On March 8, the passengers and crew members who suffered through a 2008 Continental Airlines crash at Denver International Airport reached a multi-million-dollar settlement with the Federal Aviation Administration (FAA).
In December 2008, Continental Flight 1404 was blown off a windy runway during a night takeoff, causing the plane to slide down a ravine and catch fire. Although all 115 people on board the plane managed to escape, six were seriously hurt and dozens more were treated for less traumatic injuries.
The crash was blamed on both pilot error and an unexpectedly strong crosswind. In a 2010 report, the National Transportation Safety Board (NTSB) concluded that the pilot failed to make proper rudder adjustments to keep the plane on the runway during the windstorm.

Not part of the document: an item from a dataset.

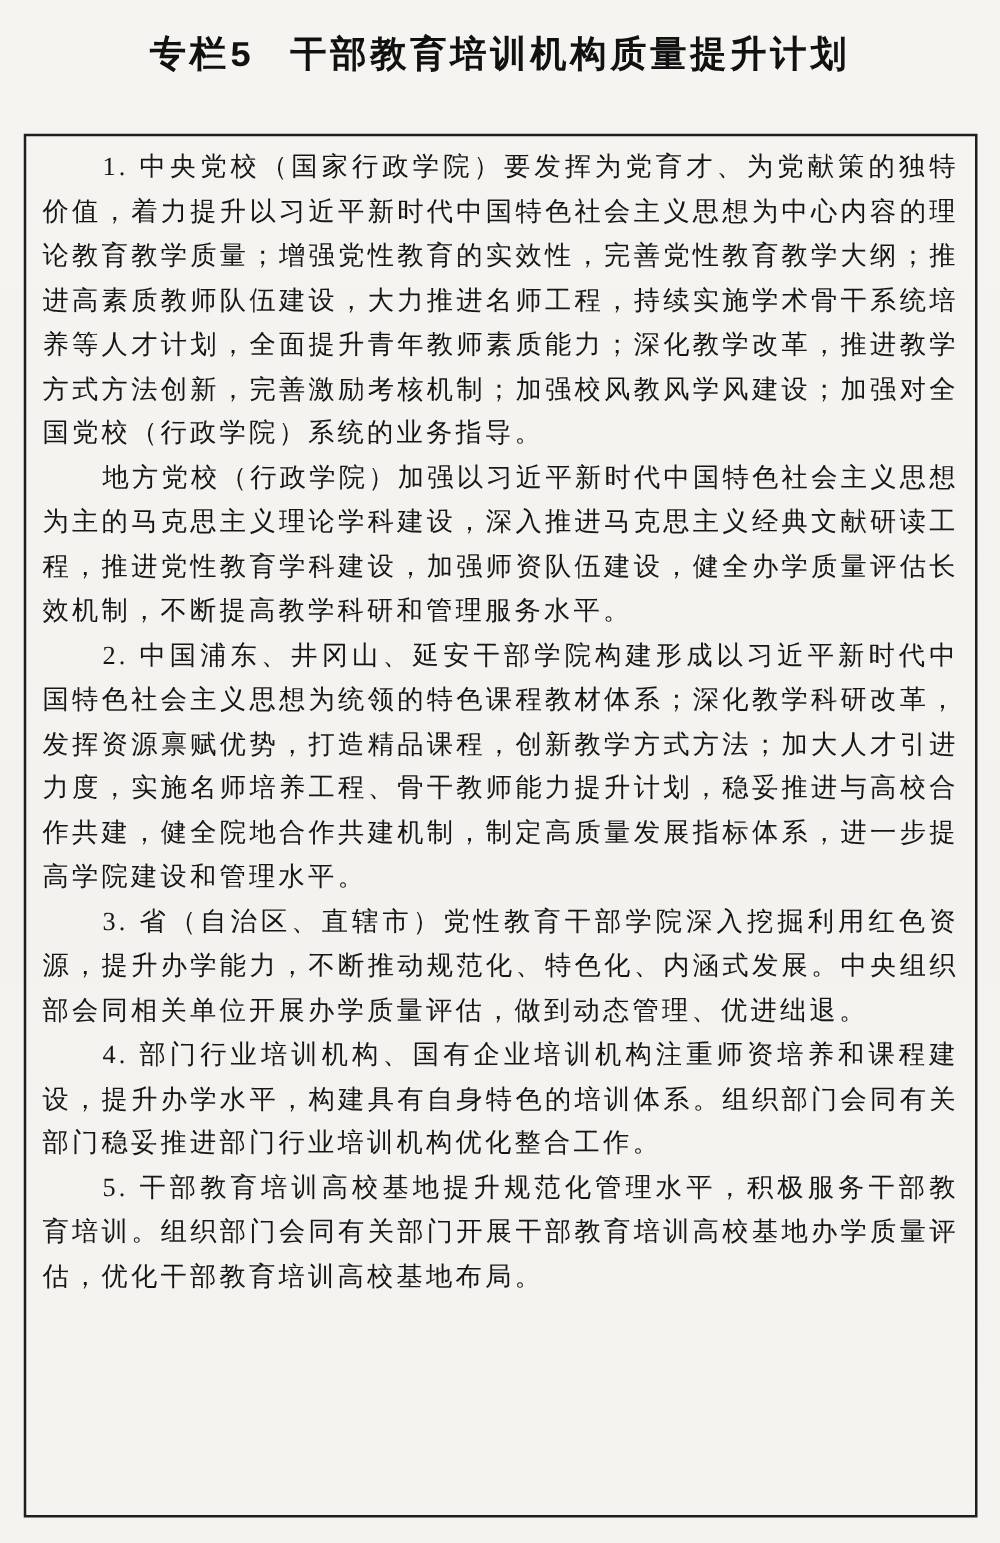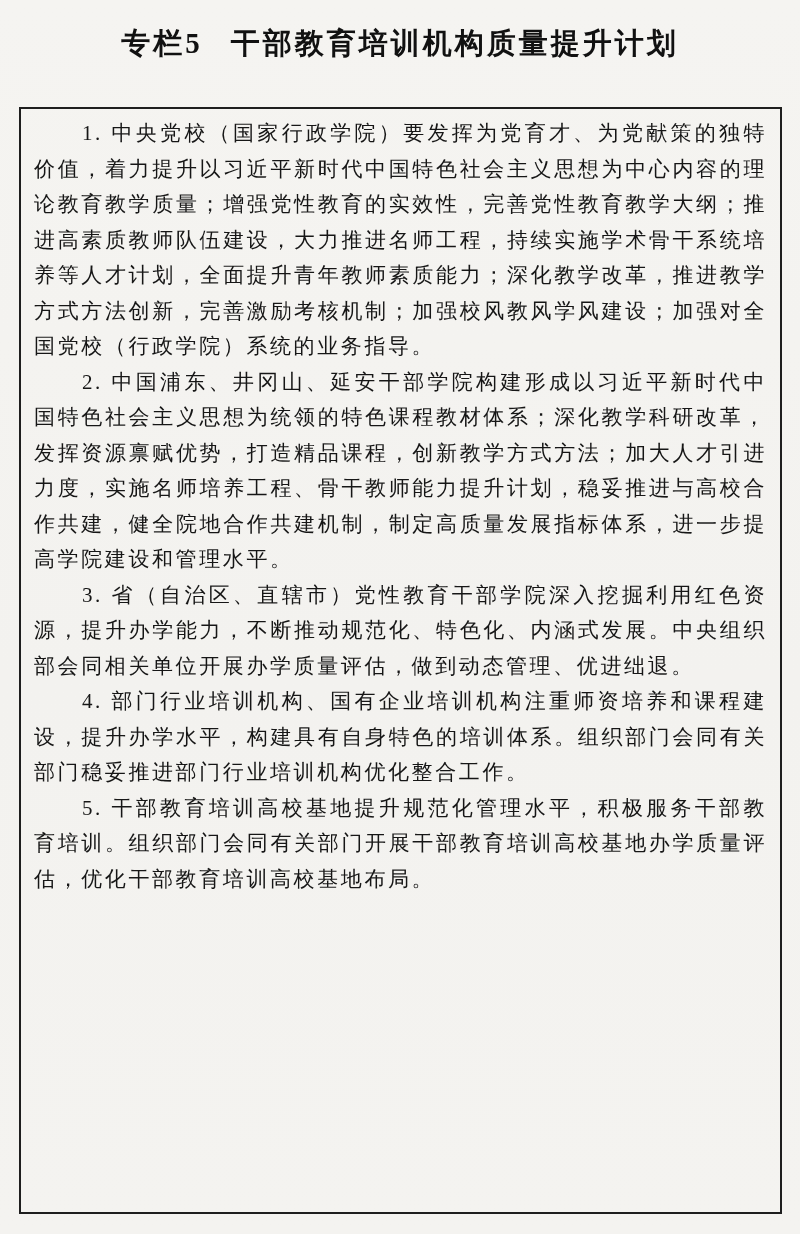"专栏5 干部教育培训机构质量提升计划" .title { font-family: Liberation Serif, serif -> Liberation Mono, monospace }
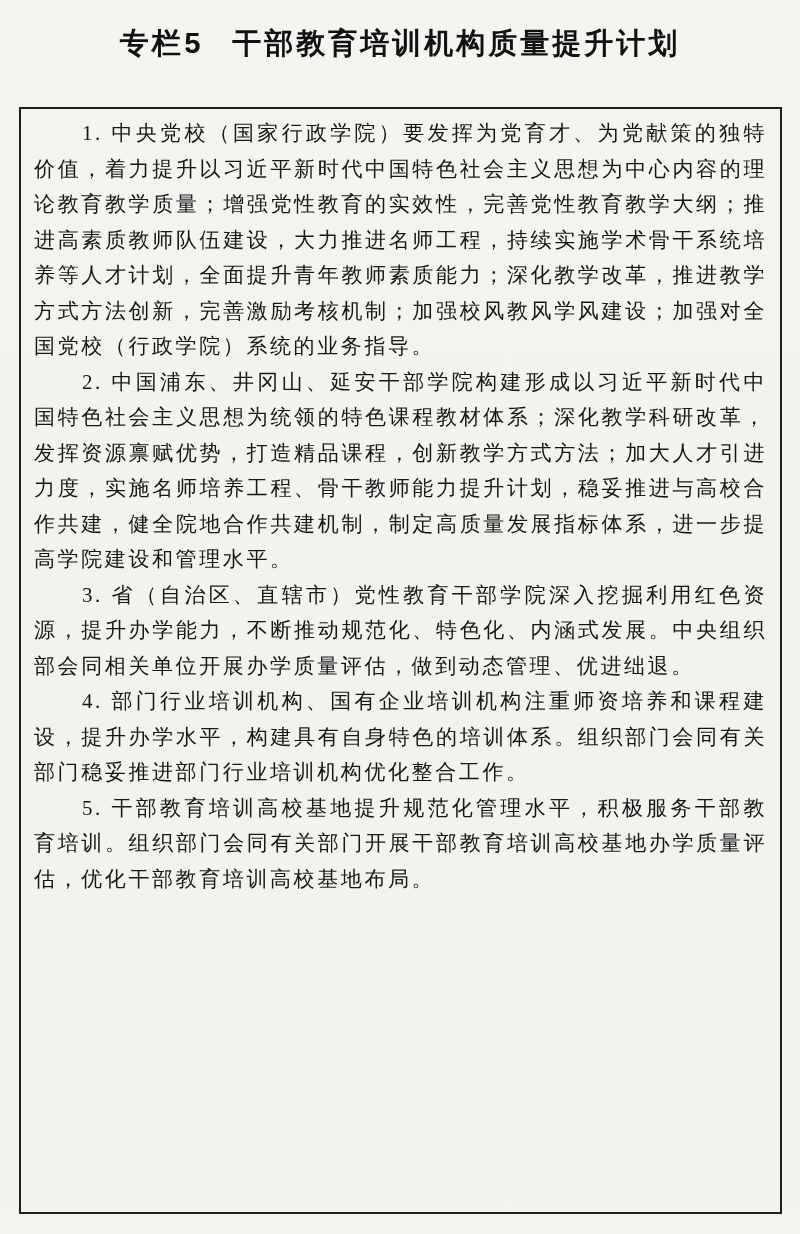"地方党校（行政学院）加强以习近平新时代中国特色社会主义思想为主的马克思主义理论学" p { html: none -> <p>地方党校（行政学院）加强以习近平新时代中国特色社会主义思想为主的马克思主义理论学科建设，深入推进马克思主义经典文献研读工程，推进党性教育学科建设，加强师资队伍建设，健全办学质量评估长效机制，不断提高教学科研和管理服务水平。</p> }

Despite that finding, some passengers and crew members also blamed air traffic controllers for failing to inform pilots of the strong crosswinds gusting up to 40 mph that evening. As a result, they filed this just-settled suit against the FAA.
Bolstering the victims' claim was the fact that the NTSB report did cite air traffic controllers' failure to provide "key, available" information about the wind as a contributing factor to the crash.
While the total amount of money the FAA agreed pay in the settlement has yet to be publicly disclosed, an attorney for the crash victims said they will receive several million dollars. The settlement will compensate these crash victims not just for physical injuries, but for the long term emotional suffering they have experienced in the wake of the accident.